El cambio de uso de "social-asistencial", categoría que tenía como cine, a "sanitario-administrativo" se considera compatible según los informes municipales.
La actuación se limitaría a la planta baja, manteniendo el entresuelo y el anfiteatro sectorizados para futuros proyectos con acceso por Frei Juan de Navarrete.

El concejal calificó la propuesta como una "moi boa noticia" para el centro urbano pero recordó que solo se trata de una consulta urbanística por parte de los promotores, que deberán presentar un proyecto para desarrollar esta obra.

PROPUESTA DEL PP
Otro de los ejes centrales de la comisión fue la moción presentada por el Partido Popular para iniciar un nuevo Plan Xeral de Ordenación Municipal (PXOM).
La propuesta fue votada en contra por el BNG, con abstención del PSOE y el único apoyo de los populares.
Oubiña aseguró que un nuevo plan no es prioritario y podría sumir a la ciudad en un "limbo xurídico", paralizando proyectos en marcha como ocurrió en Vigo o Ourense.
Además, señaló que el plan actual permite la construcción de hasta 8.000 nuevas viviendas en el núcleo urbano y en el caso del rural la cifra se sitúa en alrededor de 12.000 viviendas más, sumando un total de 20.000.
Desde el gobierno local indican que la cifra real de edificabilidad quedará determinada por el estudio sobre el estado de la vivienda, que está en licitación.
En todo caso, el concejal afirmó que el ritmo actual de edificación supera las 600 viviendas anuales.
"Este goberno non vai tragar con que se consolide o papel de ENCE na ría a través dun novo PXOM", sentenció el concejal en relación a la petición del Partido Popular sobre el plan urbanístico.
La comisión también dio luz verde de manera unánime a una modificación del Peprica relativa al espacio de la antigua capilla de San Bartolomeu, que irá al próximo pleno.
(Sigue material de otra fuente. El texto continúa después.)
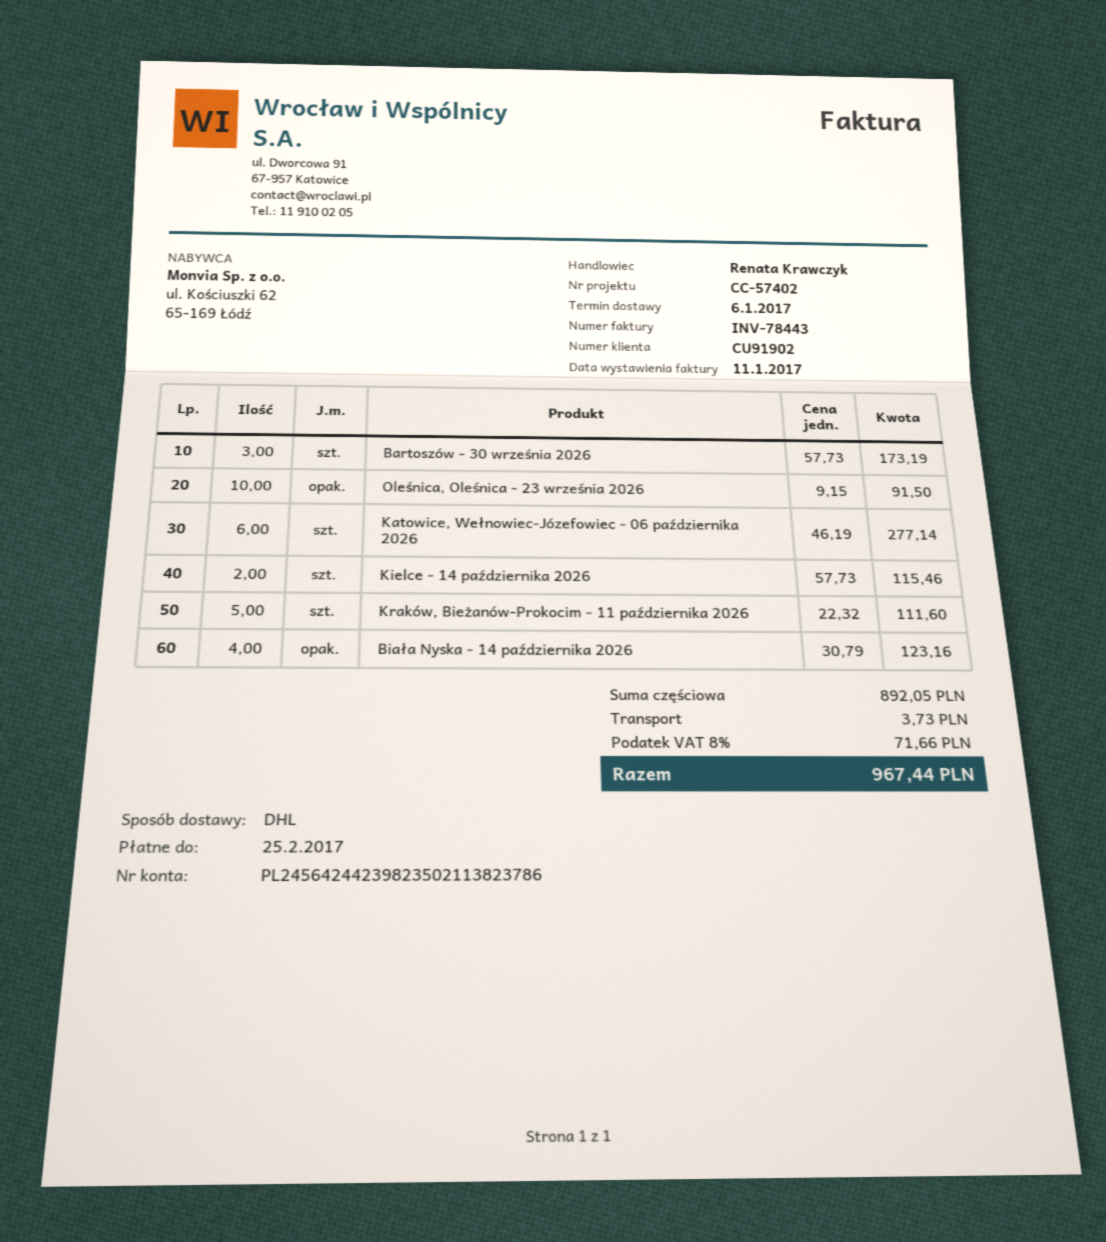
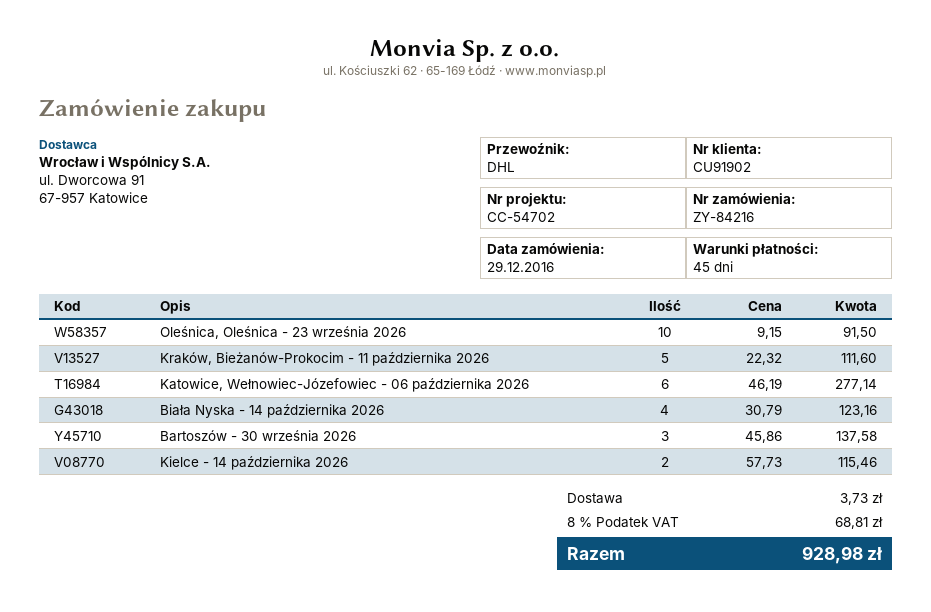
reference: CC-57402 -> CC-54702
Bartoszów - 30 września 2026: 3 x 57.73 = 173.19 -> 3 x 45.86 = 137.58
tax: 8% = 71.66 -> 8% = 68.81
total: 967.44 -> 928.98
En cuanto a la proliferación de viviendas turísticas, se informó negativamente sobre una consulta para un edificio de uso turístico o residencial en el antiguo establecimiento Barcia de la calle César Boente.
Los promotores pretendían convertir el inmueble en VUT, pero al tener el edificio un uso original "terciario" desde 1976 y no residencial, la normativa actual impide el cambio directo.
Deberán tramitar primero el cambio a uso residencial para toda la estructura antes de poder optar a la explotación turística, según apuntó el edil.
Para terminar, Alberto Oubiña insistió en que estas solicitudes demuestran que "a cidade está viva e ten futuro", recordando que a todas las comisiones se acercan proyectos importantes para el municipio.